----- LISTED ENTRIES

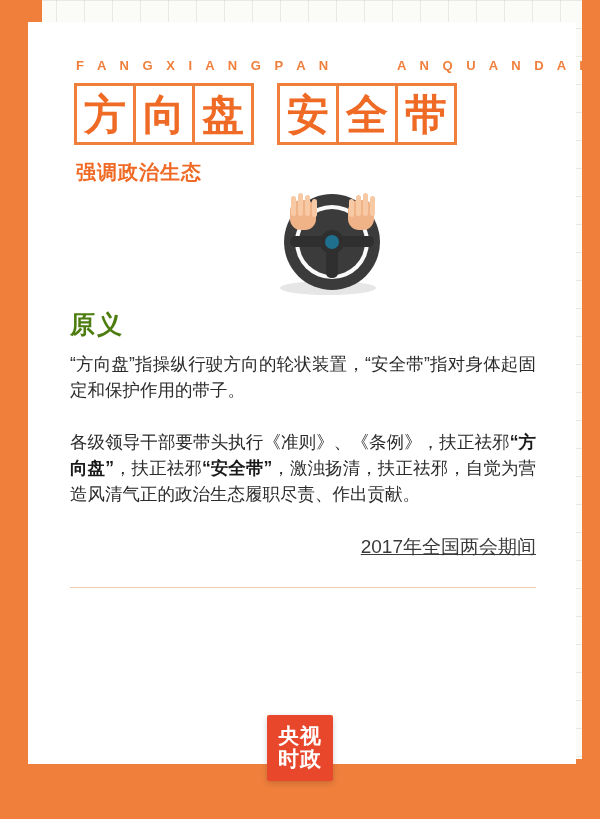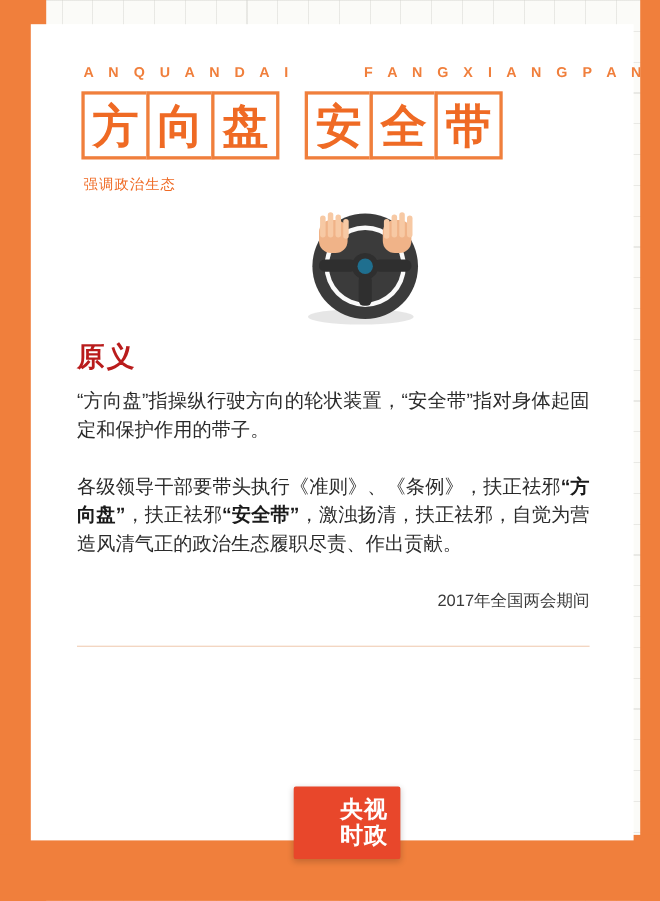--- a/index.html
+++ b/index.html
@@ -92,85 +92,85 @@
     line-height: 58px;
     text-align: center;
     font-weight: bold;
     font-family: "DejaVu Sans", "Liberation Sans", sans-serif;
     box-sizing: border-box;
     margin-right: -3px;
     background: #fff;
   }
   .subtitle {
     color: #ef6a24;
-    font-size: 13px;
-    font-weight: normal;
+    font-size: 20px;
+    font-weight: bold;
     margin: 14px 0 0 6px;
     letter-spacing: 1px;
   }
   
   .wheel-wrap {
     position: absolute;
     left: 232px;
     top: 158px;
     width: 150px;
     height: 120px;
   }
   
   .sections {
     position: absolute;
     left: 42px;
     top: 286px;
     width: 466px;
   }
   .sec-head {
-    color: #b91c1c;
+    color: #4d7c0f;
     font-size: 25px;
     font-weight: bold;
     margin: 0 0 10px 0;
     letter-spacing: 2px;
   }
   .sec-body {
     color: #2b2b2b;
     font-size: 17.5px;
     line-height: 26px;
     text-align: justify;
     margin: 0 0 26px 0;
   }
   .sec-body b {
     font-weight: bold;
     color: #1a1a1a;
   }
   .attrib {
     text-align: right;
     color: #3a3a3a;
-    font-size: 15px;
+    font-size: 19px;
     line-height: 28px;
     margin-top: 10px;
+    text-decoration: underline;
   }
   .divider {
     margin-top: 26px;
     border-top: 1px solid #f0cdb4;
     width: 100%;
   }
   
   .logo {
     position: absolute;
     left: 267px;
     bottom: 38px;
     width: 66px;
     height: 66px;
     background: #e8472b;
     color: #ffffff;
     border-radius: 2px;
     display: flex;
     align-items: center;
     justify-content: center;
     box-shadow: 0 2px 6px rgba(0,0,0,0.18);
-    padding-left: 31px;
   }
   .logo-text {
     font-size: 21px;
     font-weight: bold;
     line-height: 23px;
     text-align: center;
     letter-spacing: 1px;
     font-family: "DejaVu Sans", "Liberation Sans", sans-serif;
   }
 </style>
@@ -180,22 +180,22 @@
 <div class="poster">
 
   <div class="band-left"></div>
   <div class="band-right"></div>
   <div class="band-bottom"></div>
 
   <div class="card">
     <div class="card-inner">
 
       <div class="pinyin">
+        <span>F A N G X I A N G P A N</span>
         <span>A N  Q U A N  D A I</span>
-        <span>F A N G X I A N G P A N</span>
       </div>
 
       <div class="title-row">
         <div class="title-group">
           <div class="tchar">方</div>
           <div class="tchar">向</div>
           <div class="tchar">盘</div>
         </div>
         <div class="title-group">
           <div class="tchar">安</div>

----------

Restate the data word for word while omitting each picture.

**EXERCISE SOLUTION:**
--- a/index.html
+++ b/index.html
@@ -92,85 +92,85 @@
     line-height: 58px;
     text-align: center;
     font-weight: bold;
     font-family: "DejaVu Sans", "Liberation Sans", sans-serif;
     box-sizing: border-box;
     margin-right: -3px;
     background: #fff;
   }
   .subtitle {
     color: #ef6a24;
-    font-size: 13px;
-    font-weight: normal;
+    font-size: 20px;
+    font-weight: bold;
     margin: 14px 0 0 6px;
     letter-spacing: 1px;
   }
   
   .wheel-wrap {
     position: absolute;
     left: 232px;
     top: 158px;
     width: 150px;
     height: 120px;
   }
   
   .sections {
     position: absolute;
     left: 42px;
     top: 286px;
     width: 466px;
   }
   .sec-head {
-    color: #b91c1c;
+    color: #4d7c0f;
     font-size: 25px;
     font-weight: bold;
     margin: 0 0 10px 0;
     letter-spacing: 2px;
   }
   .sec-body {
     color: #2b2b2b;
     font-size: 17.5px;
     line-height: 26px;
     text-align: justify;
     margin: 0 0 26px 0;
   }
   .sec-body b {
     font-weight: bold;
     color: #1a1a1a;
   }
   .attrib {
     text-align: right;
     color: #3a3a3a;
-    font-size: 15px;
+    font-size: 19px;
     line-height: 28px;
     margin-top: 10px;
+    text-decoration: underline;
   }
   .divider {
     margin-top: 26px;
     border-top: 1px solid #f0cdb4;
     width: 100%;
   }
   
   .logo {
     position: absolute;
     left: 267px;
     bottom: 38px;
     width: 66px;
     height: 66px;
     background: #e8472b;
     color: #ffffff;
     border-radius: 2px;
     display: flex;
     align-items: center;
     justify-content: center;
     box-shadow: 0 2px 6px rgba(0,0,0,0.18);
-    padding-left: 31px;
   }
   .logo-text {
     font-size: 21px;
     font-weight: bold;
     line-height: 23px;
     text-align: center;
     letter-spacing: 1px;
     font-family: "DejaVu Sans", "Liberation Sans", sans-serif;
   }
 </style>
@@ -180,22 +180,22 @@
 <div class="poster">
 
   <div class="band-left"></div>
   <div class="band-right"></div>
   <div class="band-bottom"></div>
 
   <div class="card">
     <div class="card-inner">
 
       <div class="pinyin">
+        <span>F A N G X I A N G P A N</span>
         <span>A N  Q U A N  D A I</span>
-        <span>F A N G X I A N G P A N</span>
       </div>
 
       <div class="title-row">
         <div class="title-group">
           <div class="tchar">方</div>
           <div class="tchar">向</div>
           <div class="tchar">盘</div>
         </div>
         <div class="title-group">
           <div class="tchar">安</div>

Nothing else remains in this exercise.